To growing applause, Streep then listed off those “female firsts” trailblazers—Sandra Day O’Connor, Shirley Chisholm, Harriet Tubman, Sally Ride, Madeline Albright, Eleanor Roosevelt, and many more—a list that Hillary Clinton now joins and, should she win in November, perhaps even be on top of.
It’s almost redundant to describe a Meryl Streep speech and say that the actress had the audience rapt, ready to whoop along to every bravura celebration of Clinton’s accomplishments that punctuated her sentences and nod along to her rudimentary women’s history lesson. But while certainly no Scott Baio—who, would you believe, was the veritable Meryl Streep of the Republican National Convention—Streep wasn’t exactly a no-brainer to champion the evening’s momentous celebration.
Streep has, in recent years, found herself mired in controversy when it comes to feminist issues. There was the “I’d rather be a rebel than a slave” T-shirt she wore along with the cast of Suffragette at a press event, and her remark to an interview that she was “a humanist, I’m for a nice easy balance” when asked if she was a feminist.
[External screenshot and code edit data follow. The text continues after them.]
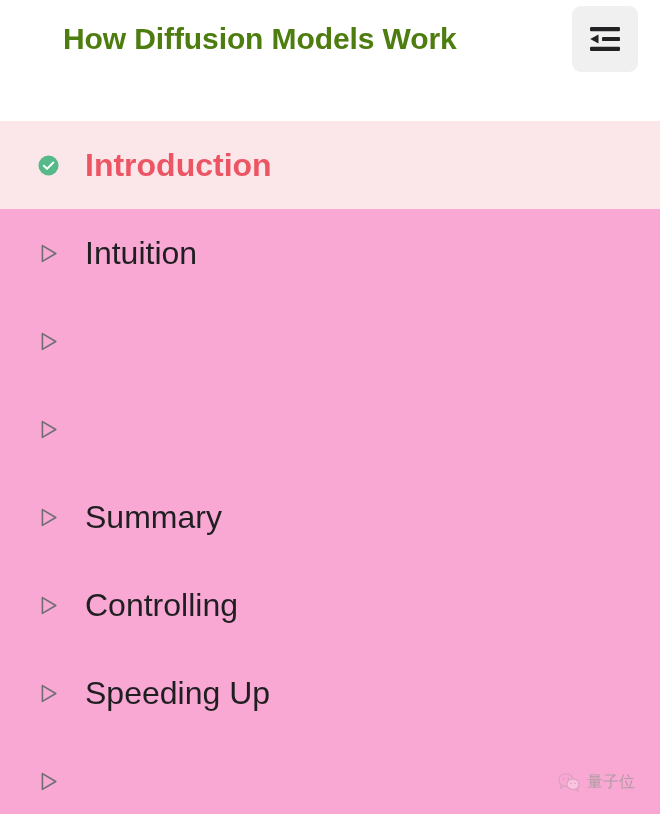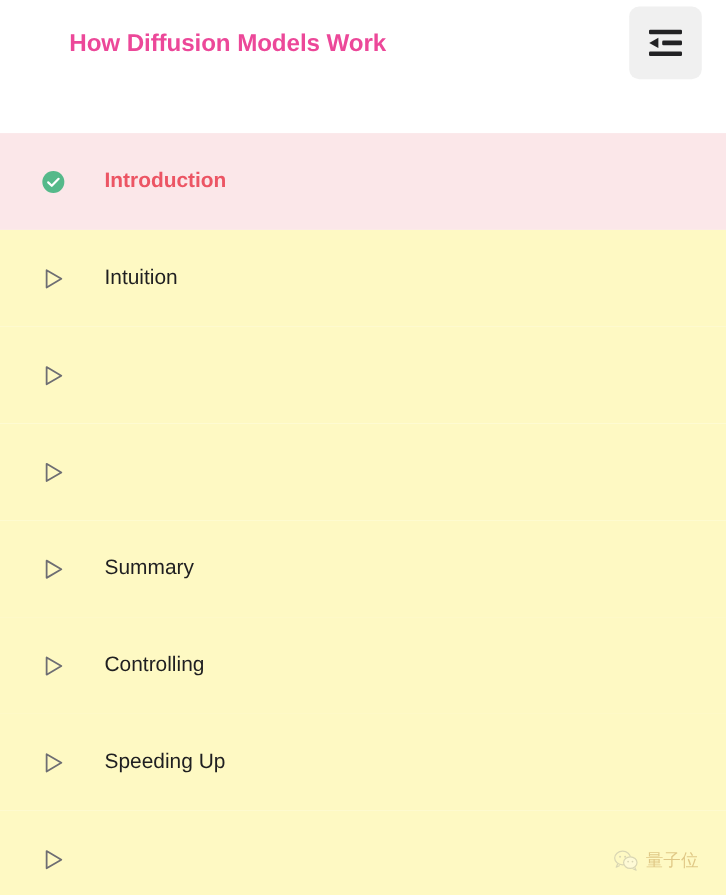"How Diffusion Models Work" .page-title { color: #ec4899 -> #4d7c0f; font-size: 22px -> 30px }
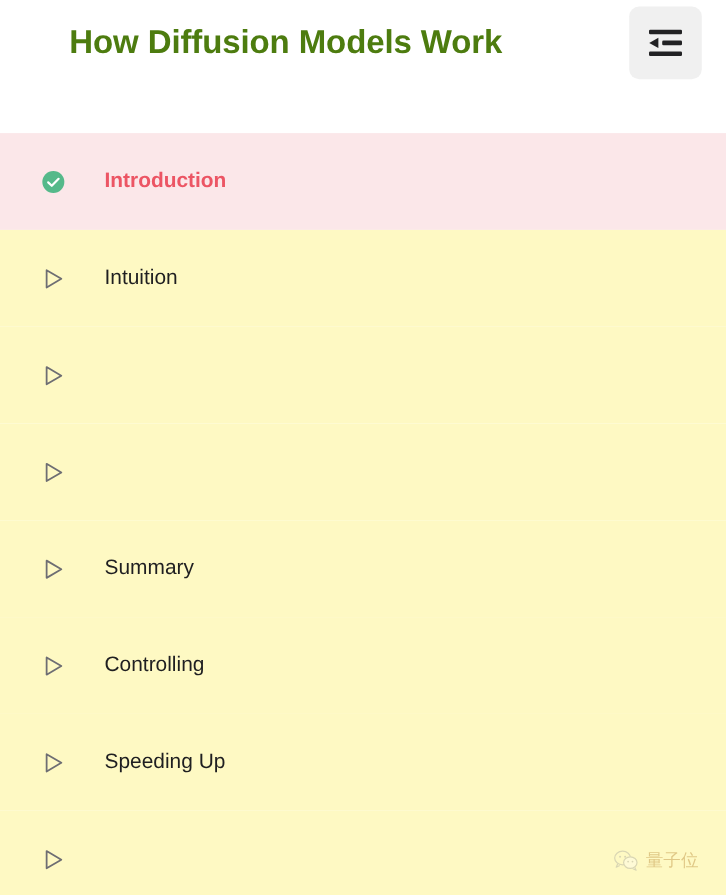"Introduction" .row-label { font-size: 19px -> 32px; left: 95px -> 85px }
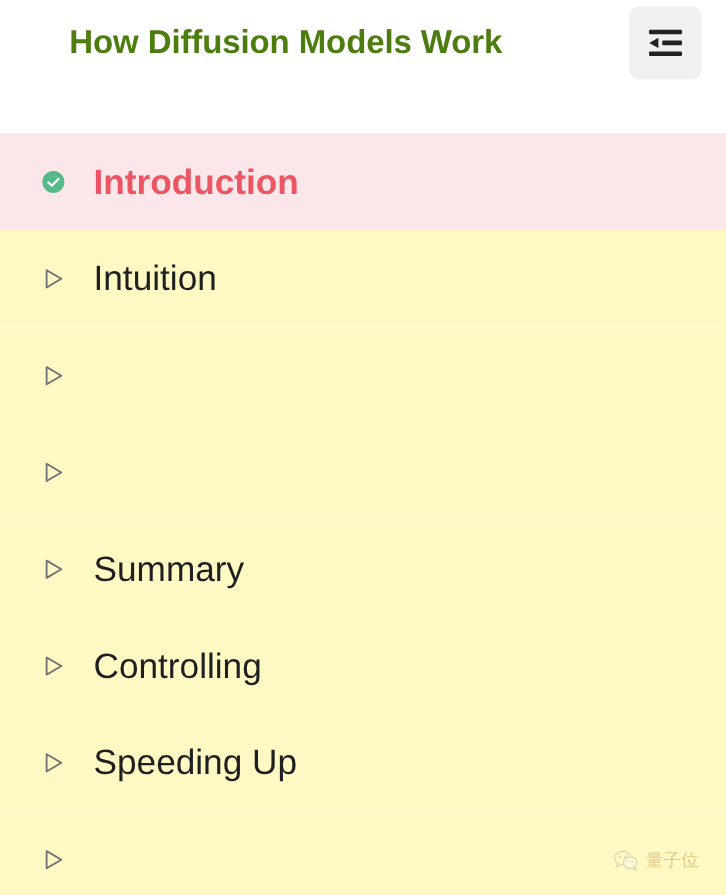"Intuition" .chapter-row { background: #fef9c3 -> #f9a8d4 }
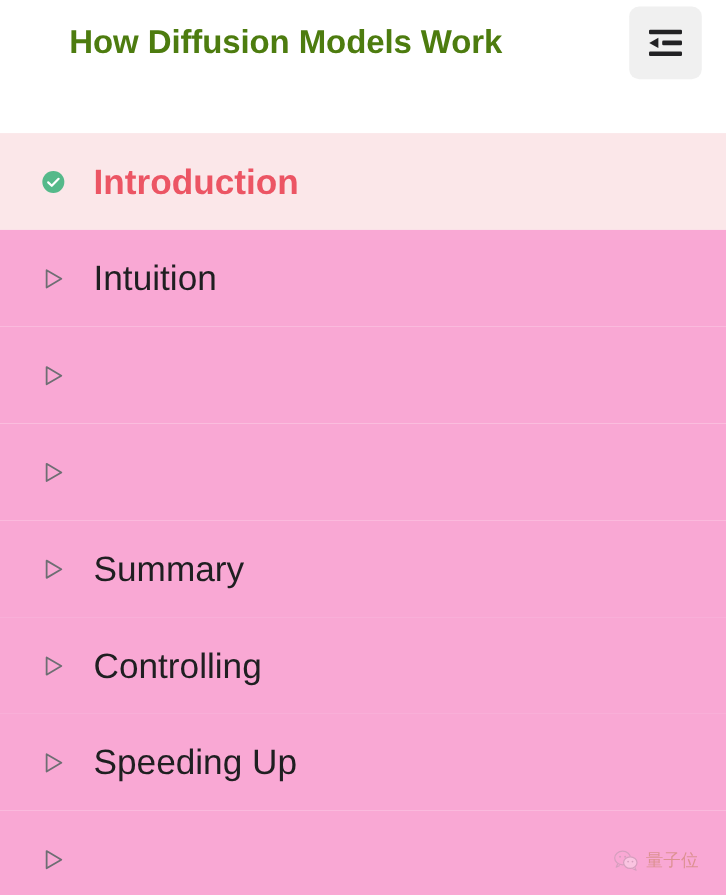"量子位" .watermark-text { color: #a16207 -> #15803d }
There was her “we’re all Africans” misstep at the Berlin Film Festival—which she says was taken out of context—when asked about serving on an all-white judging panel. That’s not to mention her Oscar-winning performance as Margaret Thatcher, another “female first,” which was too humanizing or exceedingly unflattering, depending on which side of the British aisle you asked.
Despite all of that, one would be a fool to question Streep’s fierce and vocal commitment to female power, equality, and equity throughout her entire career. This is, as The Daily Beast has even called her, “The Greatest Feminist Actress.” And one would certainly never be able to deny the electricity of having such an icon and orator speak on such a historical night.
“Tonight, more than 200 years after Deborah Sampson fought, and almost 100 years after women got the vote, you people have made history,” Streep concluded, as convention-goers’ eyes began to well up with tears.
“And you’re going to make history again in November, because Hillary Clinton will be our first woman president. And she will be a great president. And she will be the first in a long line of women—and men—who serve with grit and grace. She’ll be the first, but she won’t be the last.”